Data Collections (gdt.core.collection)

The DataCollection Class

Often one has multiple data objects and would like to easily perform the same actions over the collection of objects. The DataCollection class is designed specifically for this purpose.

Examples

As an example, we will create a trivial class to demonstrate how the DataCollection works.

>>> class Trivial():
>>>     def __init__(self, filename, attribute):
>>>         self._filename = filename
>>>         self._attribute = attribute
>>>
>>>     @property
>>>     def filename(self):
>>>         return self._filename
>>>
>>>     def get_attribute(self):
>>>         return self._attribute
>>>
>>>     def set_attribute(self, attr):
>>>         self._attribute = attr

We can pretend our Trivial class contains data from some file, including some attribute that we can retrieve and set.

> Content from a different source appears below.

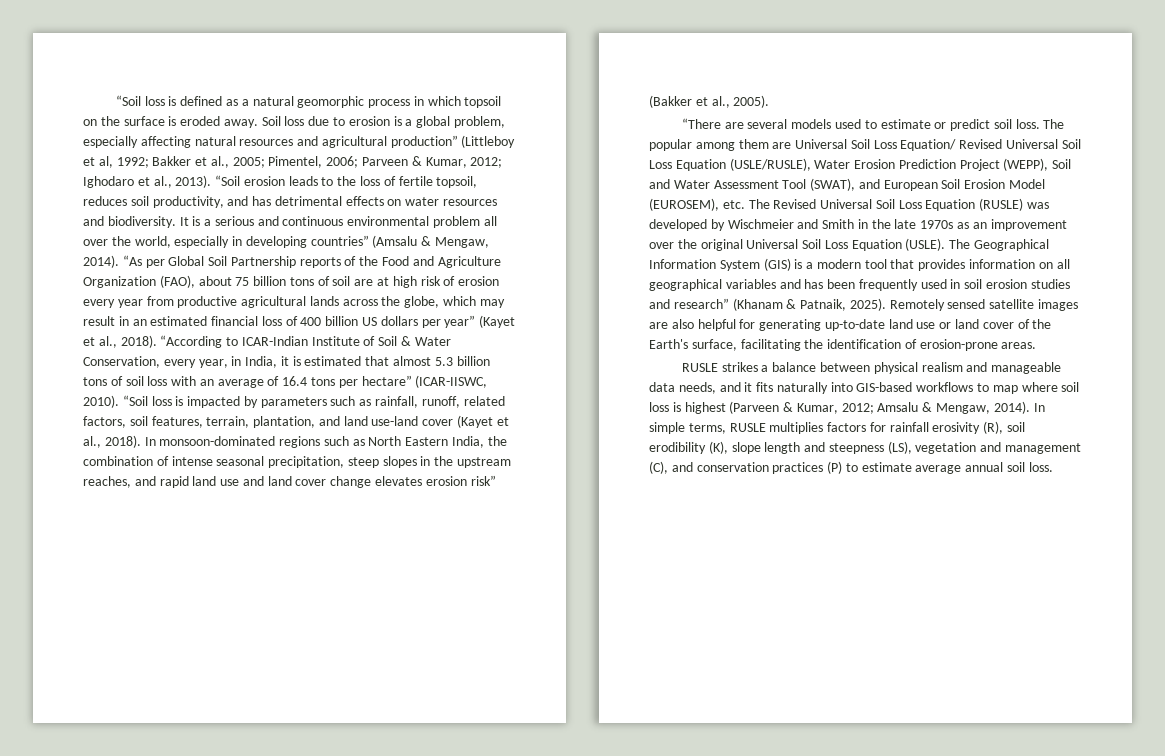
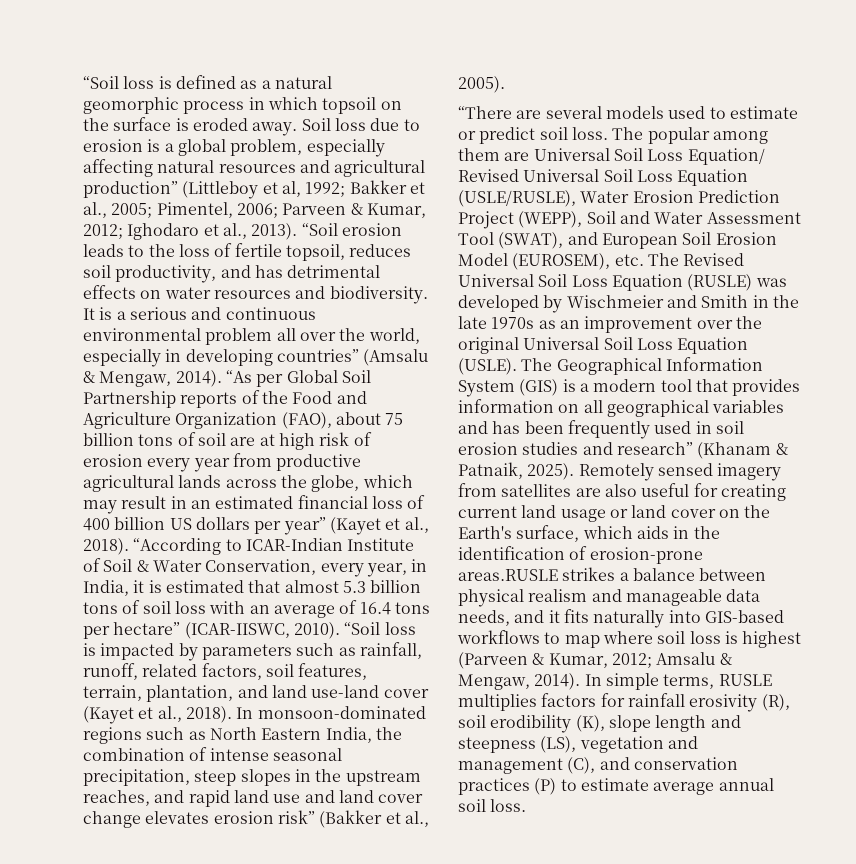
- Remotely sensed satellite images are also helpful for generating up-to-date land use or land cover of the Earth's surface, facilitating the identification of erosion-prone areas.
- RUSLE strikes a balance between physical realism and manageable data needs, and it fits naturally into GIS-based workflows to map where soil loss is highest (Parveen & Kumar, 2012; Amsalu & Mengaw, 2014).
+ Remotely sensed imagery from satellites are also useful for creating current land usage or land cover on the Earth's surface, which aids in the identification of erosion-prone areas.RUSLE strikes a balance between physical realism and manageable data needs, and it fits naturally into GIS-based workflows to map where soil loss is highest (Parveen & Kumar, 2012; Amsalu & Mengaw, 2014).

If we have a bunch of these, we can use a DataCollection:

>>> from gdt.core.collection import DataCollection
>>> triv1 = Trivial('data1.fit', 'yolo')
>>> triv2 = Trivial('data2.fit', 'lol')
>>> triv3 = Trivial('data3.fit', 'iykyk')
>>> collection = DataCollection.from_list([triv1, triv2, triv3])
>>> collection
<DataCollection: 3 Trivial objects>

You can retrieve the number of objects in the collection using len() and you can also retrieve the names associated with the objects in the collection:

>>> len(collection)
3
>>> collection.items
['data1.fit', 'data2.fit', 'data3.fit']

The DataCollection automatically associates a filename attribute with the object, but different names can be assigned when creating a the DataCollection object. For example:

>>> collection = DataCollection.from_list([triv1, triv2, triv3],
>>>                                        names=['name1', 'name2', 'name3'])
>>> collection.items
['name1', 'name2', 'name3']

You can add new objects, as long as they are of the same type already in the collection:

>>> # cannot do this
>>> collection.include('this is not a Trivial Object', 'whoops')
TypeError: A DataCollection must contain like objects
>>> # can do this
>>> triv4 = Trivial('data4.fit', 'brb')
>>> collection.include(triv4, name='name4')
>>> collection.items
['name1', 'name2', 'name3', 'name4']

And you can remove items by their name:

>>> collection.remove('name4')
>>> collection.items
['name1', 'name2', 'name3']

Of course, the most powerful aspect of the DataCollection is that it exposes all attributes and methods of the objects in the collection so that you only need to call them once. For example, if we want to retrieve the filenames for all of our objects:

>>> collection.filename()
['data1.fit', 'data2.fit', 'data3.fit']

Note that even though filename is an attribute of the Trivial class, it is called as a method here. Similarly, if we want to call a function to retrieve information from the collected objects:

>>> collection.get_attribute()
['yolo', 'lol', 'iykyk']

You can similarly call a function that takes arguments and keywords or even sets properties. One thing to remember is that all arguments and keywords are applied to all objects in the collection:

>>> collection.set_attribute('same')
>>> collection.get_attribute()
['same', 'same', 'same']

If you want to use different arguments for each object, you can iterate:

>>> attrs = ['veni', 'vidi', 'vici']
>>> for item, attr in zip(collection, attrs):
>>>     item.set_attribute(attr)
>>> collection.get_attribute()
['veni', 'vidi', 'vici']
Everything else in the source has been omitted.